Dr. David Wilcox does the research/lab side of Glanzmann Thrombasthenia (GT), he is a PHD, and works at the Children’s Hospital of Wisconsin. He is working to create a cure for Glanzmann Thrombasthenia (GT). Dr. Mortimer Poncz properly diagnosed me with Glanzmann Thrombasthenia (GT) at age five. Dr. Poncz is a hematologist and he works at the Children’s Hospital of Philadelphia. Dr. Poncz went above and beyond when I had some difficult bleeds. My local hematologist don’t have any other patients with Glanzmann Thrombasthenia (GT), and when I see a new doctor I always write out the spelling of Glanzmann Thrombasthenia (GT), and say feel free to google I know my disorder is rare.

Conversations:

You had mentioned that many Glanzmann Thrombasthenia (GT) ers have found each on line and there’s a community. Can you direct people to the site or community so newly diagnosed people can find it?

Aidana:

CureGT.com is an older website created by Helen Smith (a mom of a kid with Glanzmann Thrombasthenia (GT), and her website brought so many of us together– thank you internet! I find the Glanzmann’s Thrombasthenia Facebook groups are my go-to. Some of them are closed groups, but if you have Glanzmann Thrombasthenia (GT) request to join they are a gold mine of information!

Conversations:

Yes, Helen is a wonderful person and I know a “den mother” and angel to many people in the Glanzmann Thrombasthenia (GT) community.

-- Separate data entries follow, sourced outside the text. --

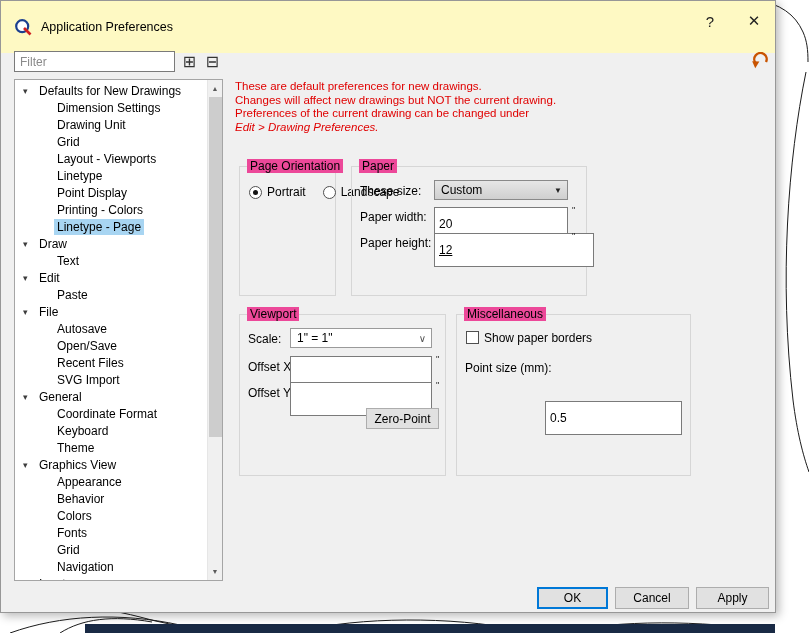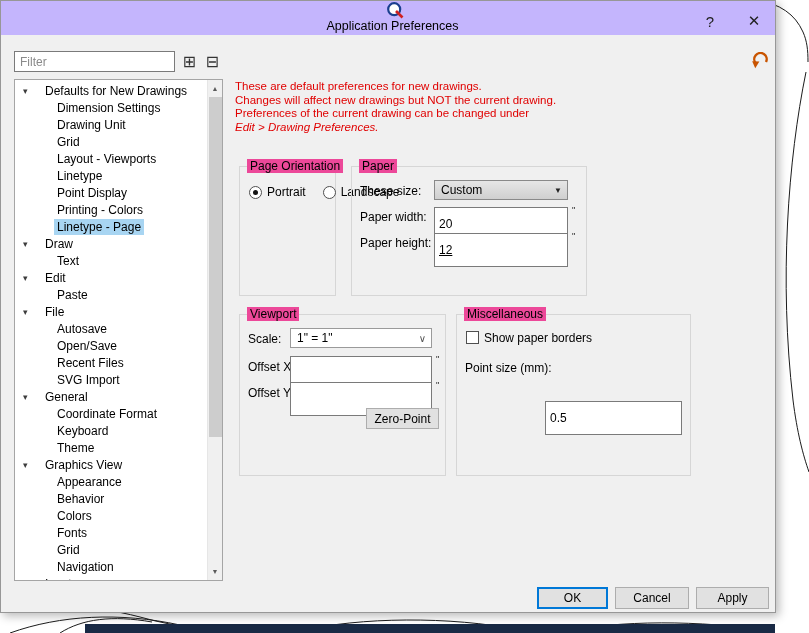--- a/index.html
+++ b/index.html
@@ -23,7 +23,7 @@
   }
 
   
-  .titlebar { position:absolute; left:0; top:0; right:0; height:34px; background:#c4b5fd; display:flex; align-items:center;flex-direction:column; }
+  .titlebar { position:absolute; left:0; top:0; right:0; height:52px; background:#fef9c3; display:flex; align-items:center; }
   .title-icon { margin-left:13px; width:18px; height:18px; flex:0 0 auto; }
   .title-text { margin-left:9px; font-size:12.5px; color:#000; }
   .title-btn { position:absolute; top:0; height:40px; display:flex; align-items:center; justify-content:center; color:#222; cursor:default; background:transparent; border:none; font-family:inherit; }

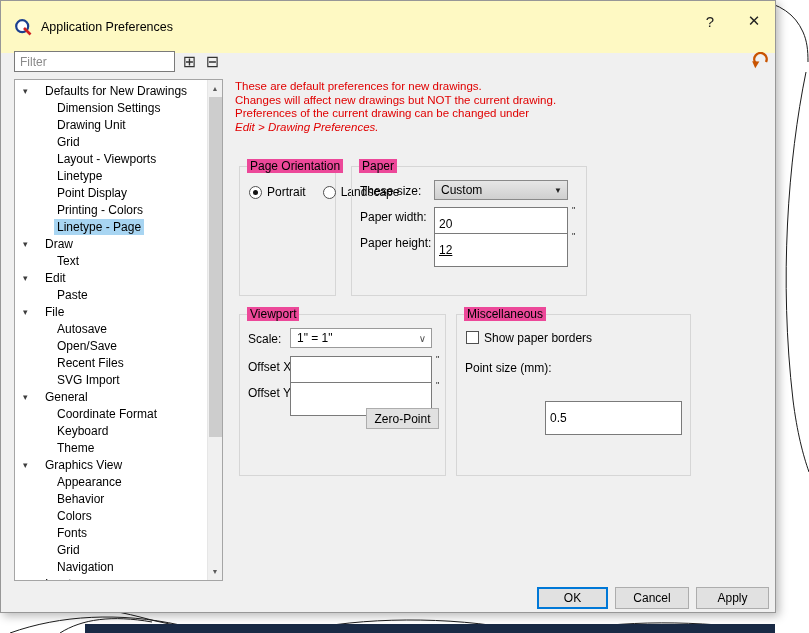--- a/index.html
+++ b/index.html
@@ -41,7 +41,7 @@
   .tree { position:absolute; left:0; top:2px; width:193px; overflow:hidden; height:498px; }
   .tree-row { height:17px; display:flex; align-items:center; font-size:12px; white-space:nowrap; }
   .tree-row .tw { width:10px; margin-left:8px; font-size:9px; color:#3c3c3c; flex:0 0 auto; }
-  .tree-row.parent .tl { margin-left:9px; }
+  .tree-row.parent .tl { margin-left:3px; }
   .tree-row.child .tl { margin-left:39px; }
   .tl { padding:1px 3px; }
   .tl.sel { background:#a8d5f2; }

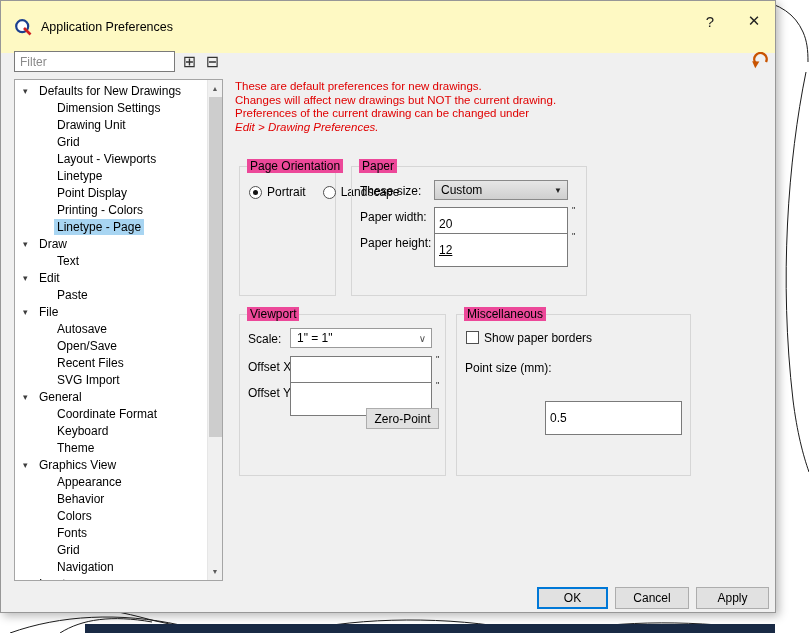--- a/index.html
+++ b/index.html
@@ -270,7 +270,7 @@
     <input class="tin" style="left: 82px; top: 40px; width: 134px; height: 19px;" type="text" value="20">
     <span class="unit" style="left:220px; top:38px;">"</span>
     <div class="lbl" style="left:8px; top:69px;">Paper height:</div>
-    <input class="tin" style="left: 82px; top: 66px; width: 134px; height: 19px; text-decoration: underline;" type="text" value="12">
+    <input class="tin" style="left: 82px; top: 66px; width: 160px; height: 19px; text-decoration: underline;" type="text" value="12">
     <span class="unit" style="left:220px; top:64px;">"</span>
   </div>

My final question to you, Aidana is what would like to see in Glanzmann Thrombasthenia (GT) treatment in the future? You mention a “cure” . . . How feasible is that? What is the timeline that you are hoping?

Aidana:

Yes, Helen is the Glanzmann Thrombasthenia (GT) den mother! She brought all of us together, and got a National Glanzmann Thrombasthenia (GT) Day, and helped put us on the map. Dr. David Wilcox is working diligently to cure Glanzmann Thrombasthenia (GT), and I am optimistic he could have one in the next ten years. I would love to see it cured in my lifetime! Glanzmann Thrombasthenia (GT) is so rare; therefore, it isn’t on the front lines to get money to research. The more options in terms of treatment the better. I used to use Amicar, and others said they had more success with Lysteda, and I agree it has been far more helpful, so having options is an excellent starting point.

Conversations:

Thanks very much for speaking with CONVERSATIONS today, Aidana. And introducing our readers to this very rare disease.

Aidana:

Thank you so much for taking the time to cover Glanzmann Thrombasthenia (GT)!

Conversations thanks for helping bring awareness to rare diseases like Glanzmann Thrombasthenia (GT). You are helping spread the word, and I am so appreciative!